Hall filed a complaint in U.S. District Court (SDNY) alleging violation of the Electronic Communications Privacy Act (ECPA), which is a federal claim, and several state law claims -- breach of contract, libel, breach of the covenant of good faith and fair dealing, negligent appropriation of electronic communication, intentional interference with electronic communication, and prima facie tort.

The District Court held that Earthlink's actions did not violate the ECPA. It also held that since Hall's claim for consequential damages was too tenuous to be recoverable, and since his actual damages were small, he failed to meet the minimum jurisdictional amount in controversy for diversity claims.

The Court of Appeals affirmed. It held that Earthlink did not violate the ECPA, which is codified at 18 U.S.C. § 2510, et seq. The basic prohibitions are found at 18 U.S.C. § 2511.

Earthlink acquired and held Hall's e-mail communications. § 2511 provides that anyone who "intentionally intercepts, endeavors to intercept, or procures any other person to intercept or endeavor to intercept, any wire, oral, or electronic communication ... shall be punished" under the statute.

Nevertheless, the Court of Appeals held that Earthlink's actions did not amount to interception.
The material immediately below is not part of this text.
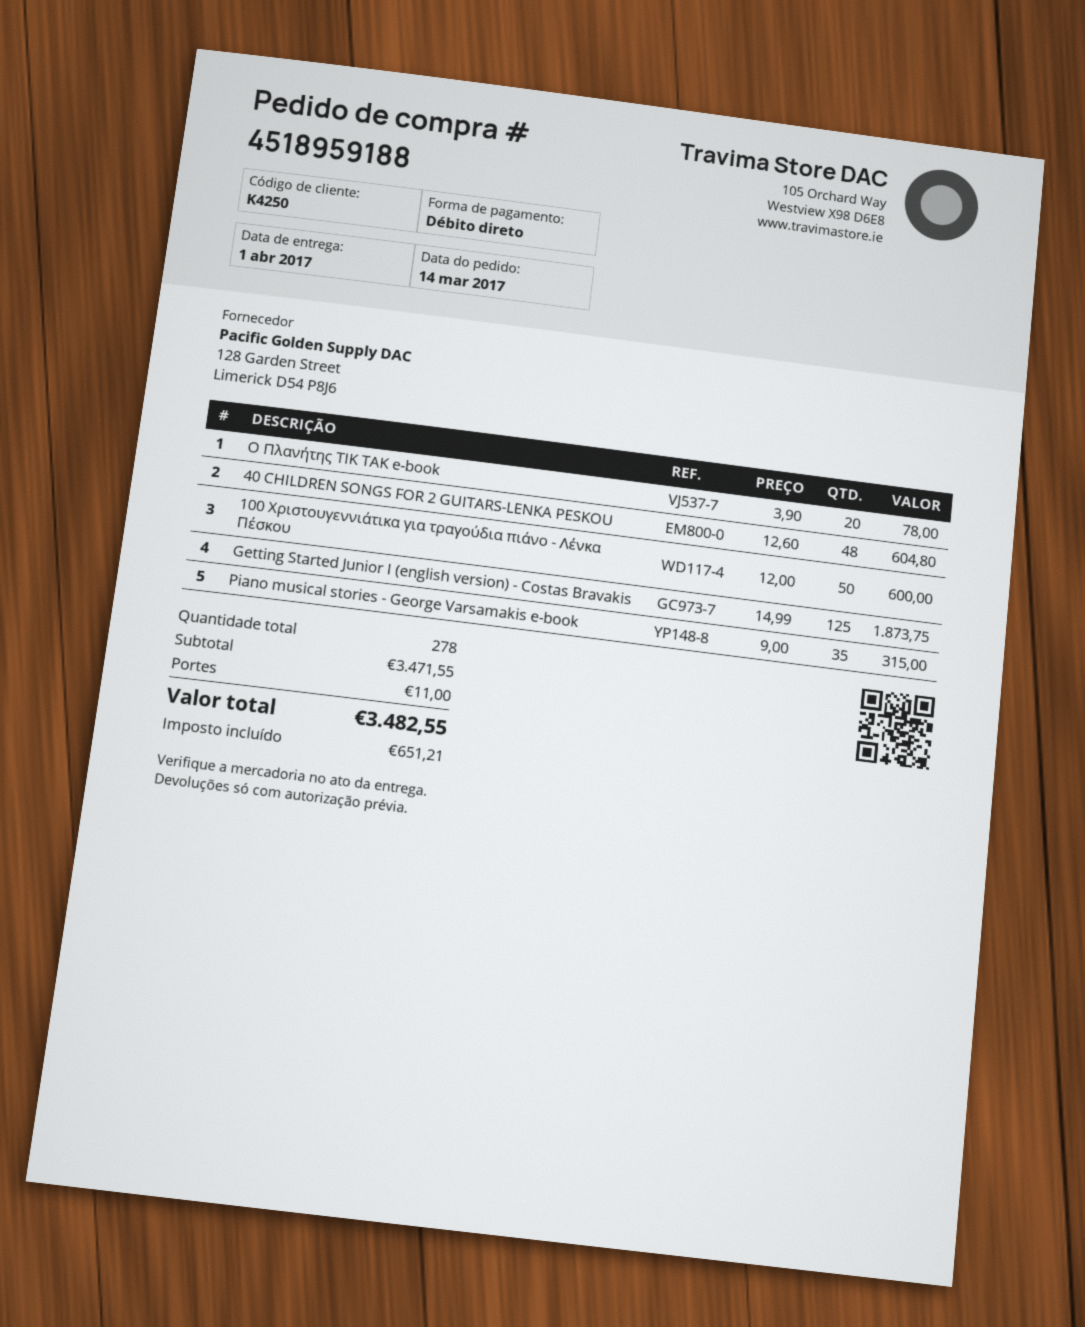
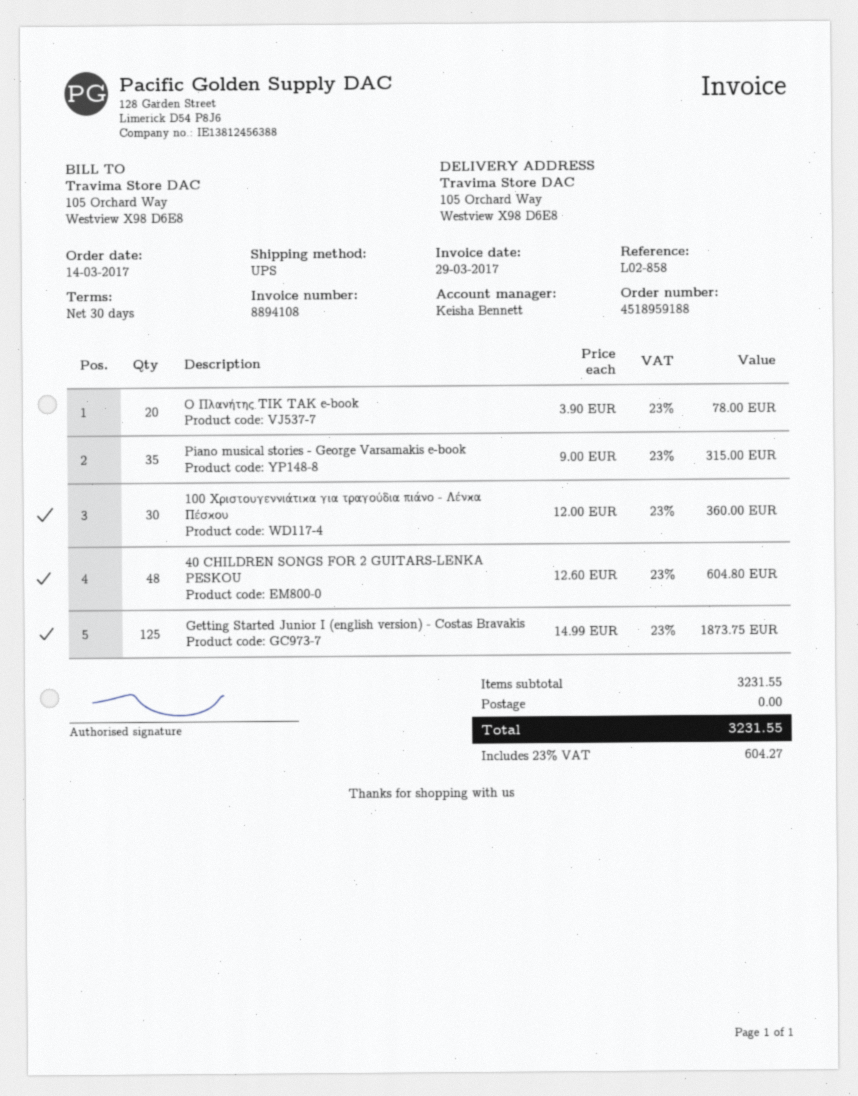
100 Χριστουγεννιάτικα για τραγούδια πιάνο - Λένκα Πέσκου: 50 x 12.00 = 600.00 -> 30 x 12.00 = 360.00
subtotal: 3471.55 -> 3231.55
shipping: 11.00 -> 0.00
tax: 651.21 -> 604.27
total: 3482.55 -> 3231.55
It noted that § 2510(4) provides that "intercept" means "the aural or other acquisition of the contents of any wire, electronic, or oral communication through the use of any electronic, mechanical, or other device". Then, § 2510(5) excepts "any telephone or telegraph instrument, equipment or facility, or any component thereof ... being used by a provider of wire or electronic communication service in the ordinary course of its business ..."

The Court explained that "EarthLink acquired the contents of electronic communications but did so in the ordinary course of business and thus did not use ``any electronic, mechanical, or other device´´ as defined by the statute."
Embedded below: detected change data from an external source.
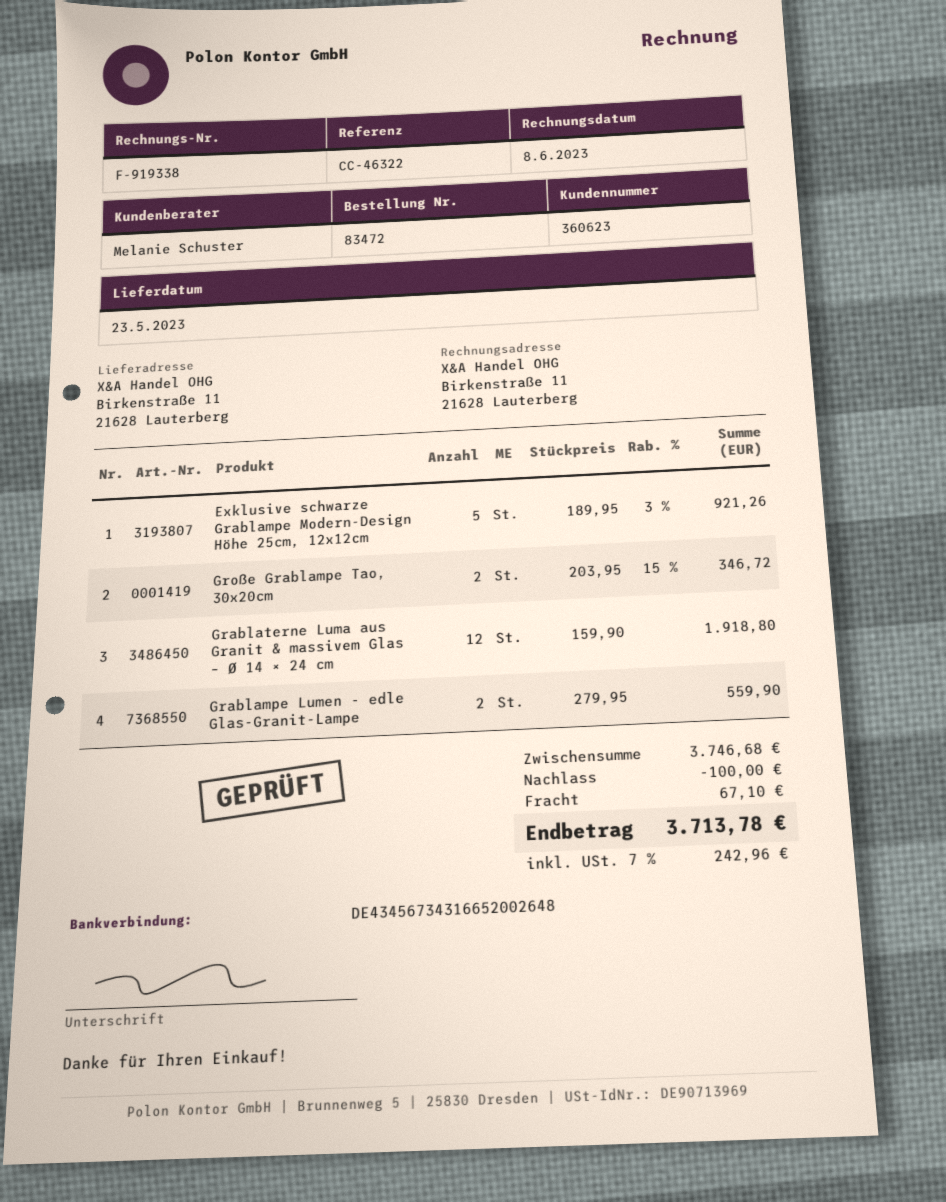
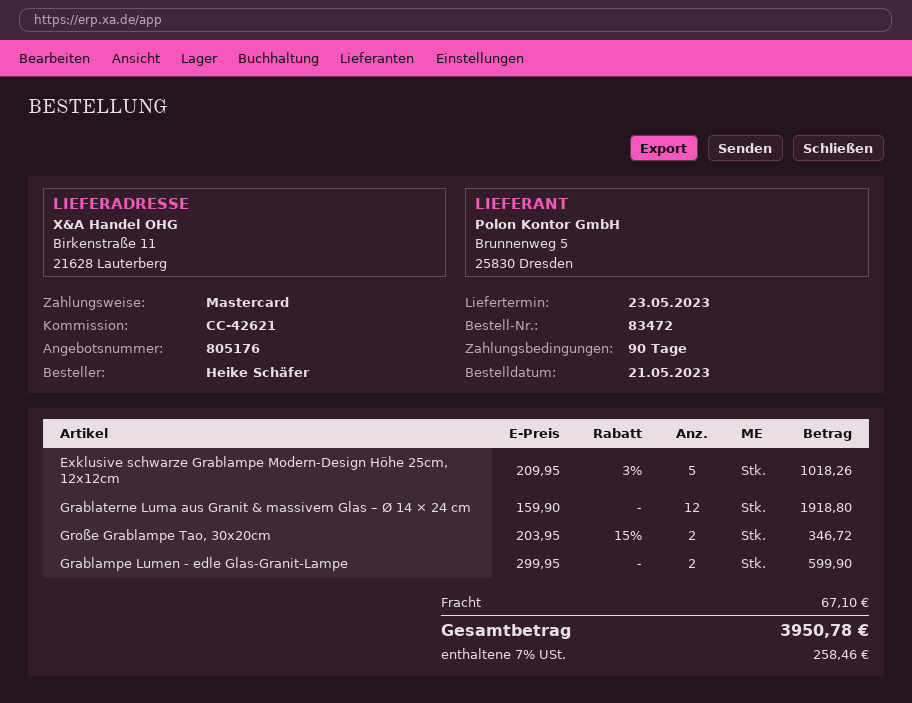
reference: CC-46322 -> CC-42621
Exklusive schwarze Grablampe Modern-Design Höhe 25cm, 12x12cm: 5 x 189.95 - 3% = 921.26 -> 5 x 209.95 - 3% = 1018.26
Grablampe Lumen - edle Glas-Granit-Lampe: 2 x 279.95 = 559.90 -> 2 x 299.95 = 599.90
discount: 100.00 -> none
tax: 7% = 242.96 -> 7% = 258.46
total: 3713.78 -> 3950.78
The Court rejected a literal interpretation of the statute, as urged by Hall, that the ordinary course of business exception does not apply to Earthlink because it did not use a "telephone or telegraph instrument" in acquiring Hall's e-mail.
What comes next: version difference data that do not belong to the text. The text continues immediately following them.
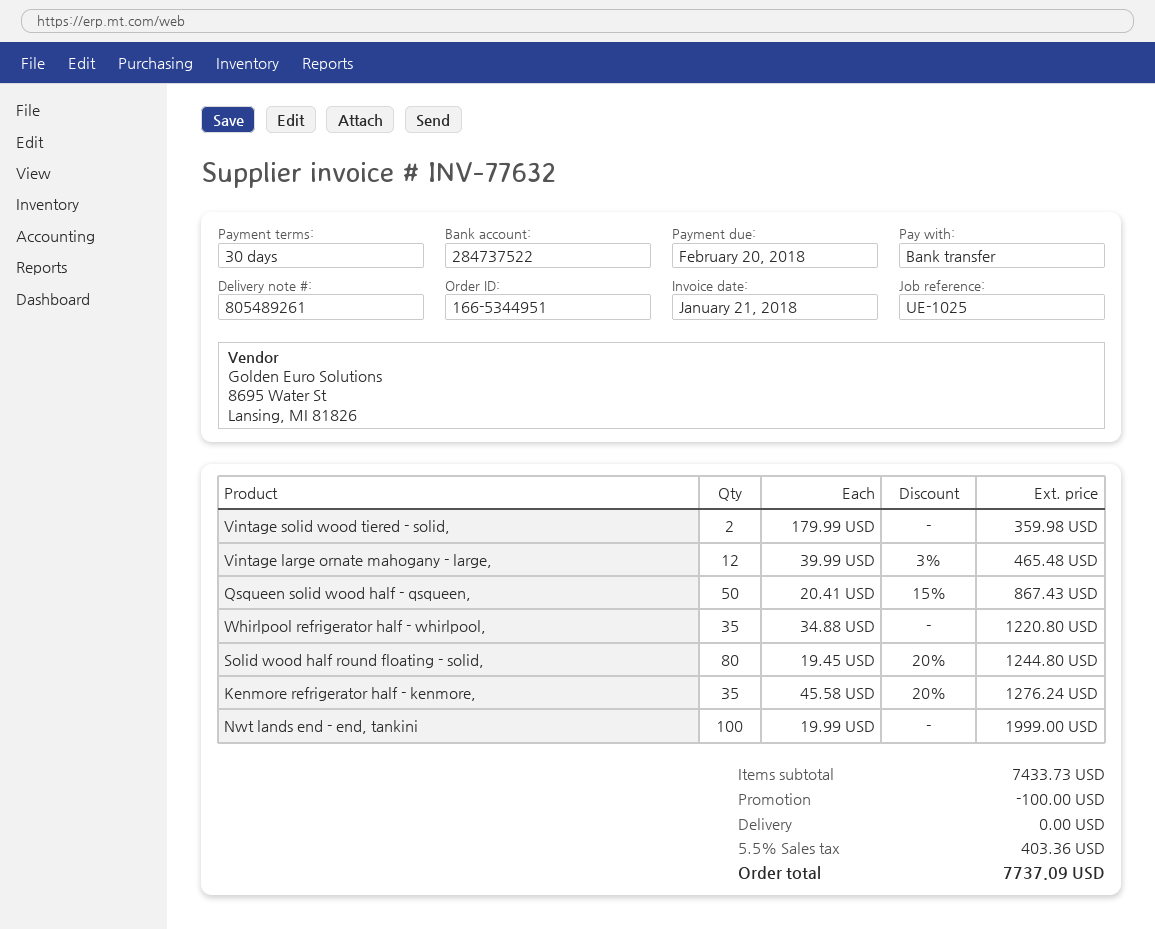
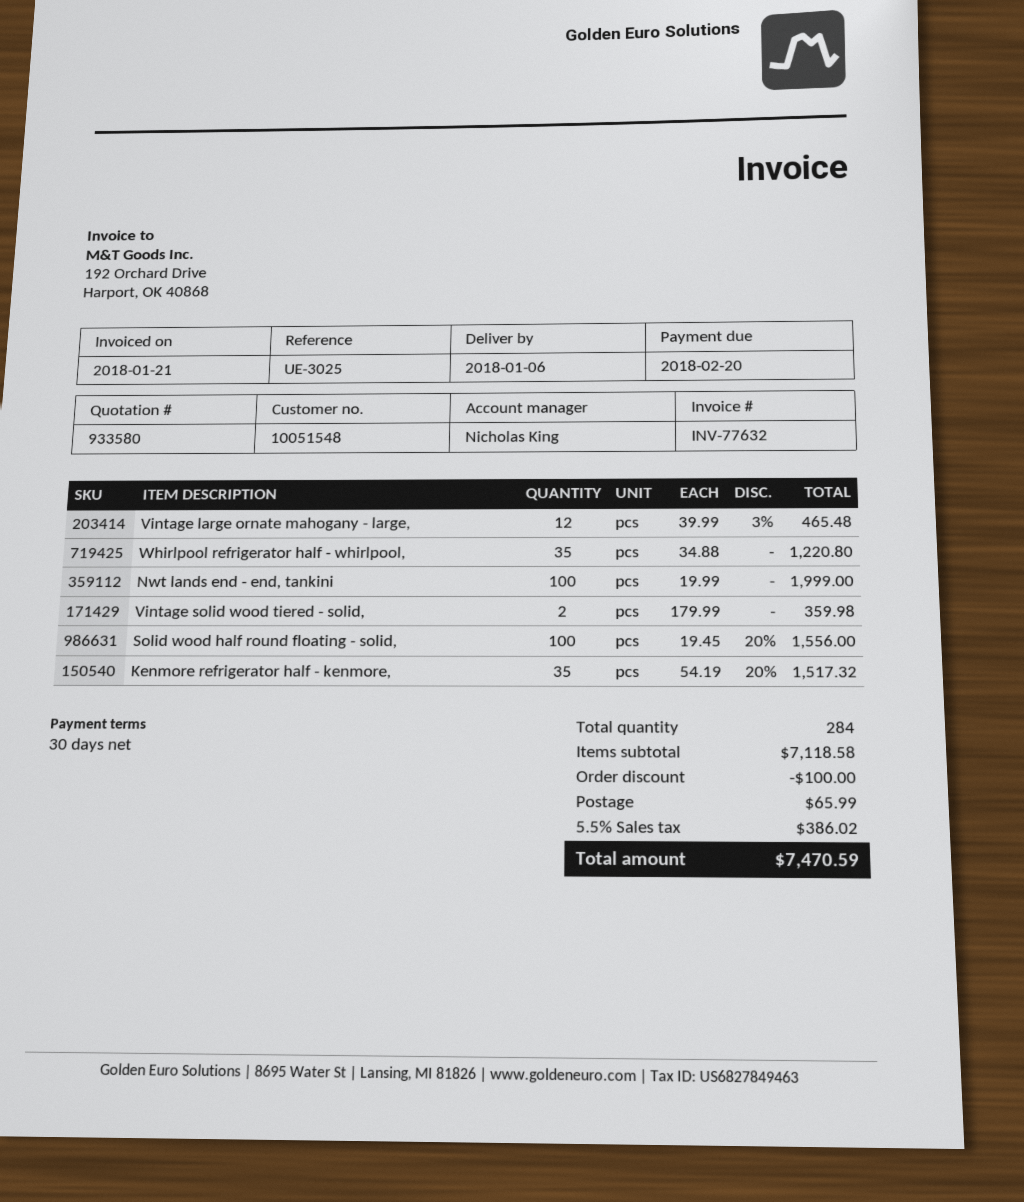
reference: UE-1025 -> UE-3025
Qsqueen solid wood half - qsqueen,: 50 x 20.41 - 15% = 867.43 -> none
Solid wood half round floating - solid,: 80 x 19.45 - 20% = 1244.80 -> 100 x 19.45 - 20% = 1556.00
Kenmore refrigerator half - kenmore,: 35 x 45.58 - 20% = 1276.24 -> 35 x 54.19 - 20% = 1517.32
subtotal: 7433.73 -> 7118.58
shipping: 0.00 -> 65.99
tax: 5.5% = 403.36 -> 5.5% = 386.02
total: 7737.09 -> 7470.59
The Court reasoned that "At the time ECPA was enacted in 1986, ISPs directed e-mail over telephone wires and were therefore included in the ordinary course of business exception." But, the technology has advanced since passage of the ECPA, and it was the intent of Congress to apply the exception to ISPs.

The Court also reasoned that "an interpretation that excludes ISPs from the ordinary course of business exception should be avoided because it would lead to an absurd result. ... If ISPs were not covered by the ordinary course of business exception, ISPs would constantly be intercepting communications under ECPA because their basic services involve the ``acquisition of the contents´´ of electronic communication."

This case is Peter Hall and Big Bad Productions, Inc. v. Earthlink Network, Inc., U.S. Court of Appeals for the 2nd Circuit, App. Ct. No. Docket No. 04-0384-cv, an appeal from the U.S. District Court for the Southern District of New York, Judge Richard Owen presiding. Judge Pooler wrote the opinion of the Court of Appeals, in which Judges Straub and Wesley joined.